Gen AI is already helping to augment human researchers, automating tasks such as reading and summarising the relevant literature, proposing new hypotheses, writing computer code and scripts, describing computational code, data and workflows in text and diagrams – in other words helping with many research tasks, including the authoring of scientific articles, along with further improving analysis and modelling. And soon, we can anticipate AI tools that can reliably make and explain new scientific discoveries across many research areas. We can also expect that the current Gen AI methods will improve rapidly as they are taught to avoid some of the errors and hallucinations they currently exhibit.

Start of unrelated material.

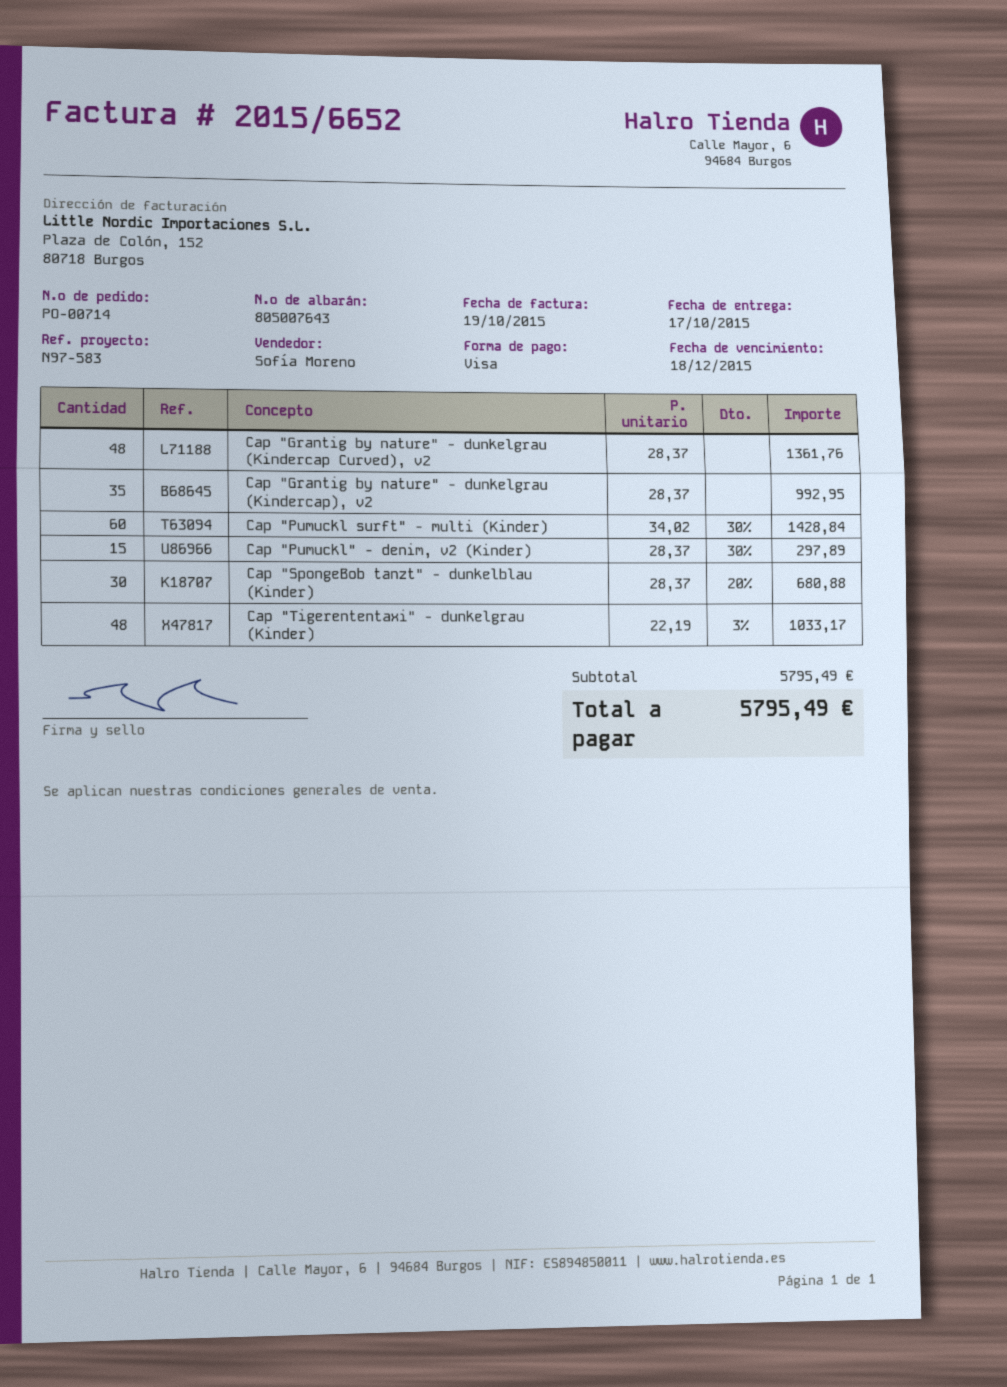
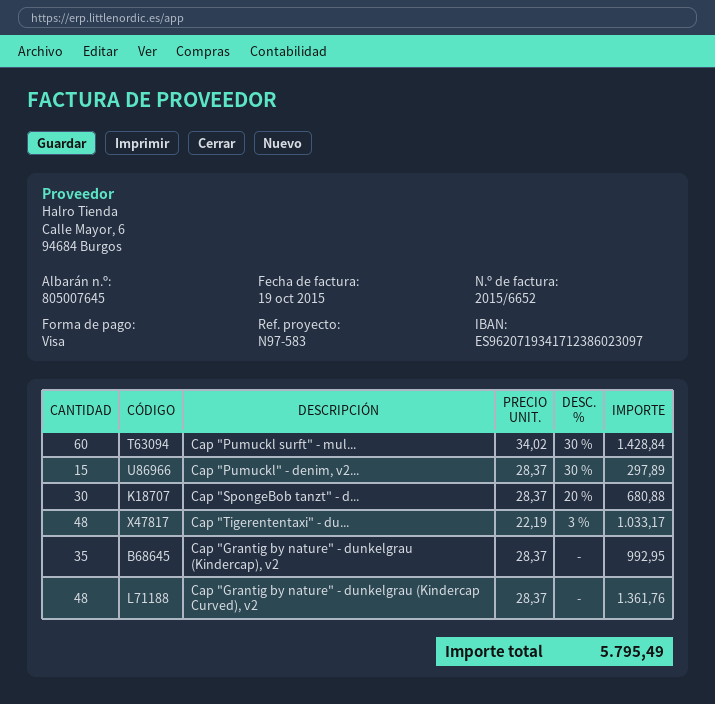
delivery note number: 805007643 -> 805007645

These developments may seem astonishing, but the foundations have been in place for some time. Gen AI was first developed in the 1960s, and language models have existed since the 1980s. Scaling these technologies up proved challenging, but once that problem was solved, it suddenly became possible to learn from extensive and broad data collections (such as the ‘common crawl’ of the whole Internet). The amazing, emergent behaviour we see in these Gen AI tools results from what Peter Norwig calls the “unreasonable effectiveness of data”– the remarkable ability of large data sets to produce highly accurate models, even when the algorithms used to analyse them are relatively simple.
How will researchers adapt to these challenges in the longer term? As we always have, hopefully, with a sense of wonder at the discoveries we can participate in and with the humility to recognise that non-human intelligence has many useful qualities we can learn from. Better science will improve our citizens’ lives and our planet’s health. Ultimately, this is more important than how research gets done.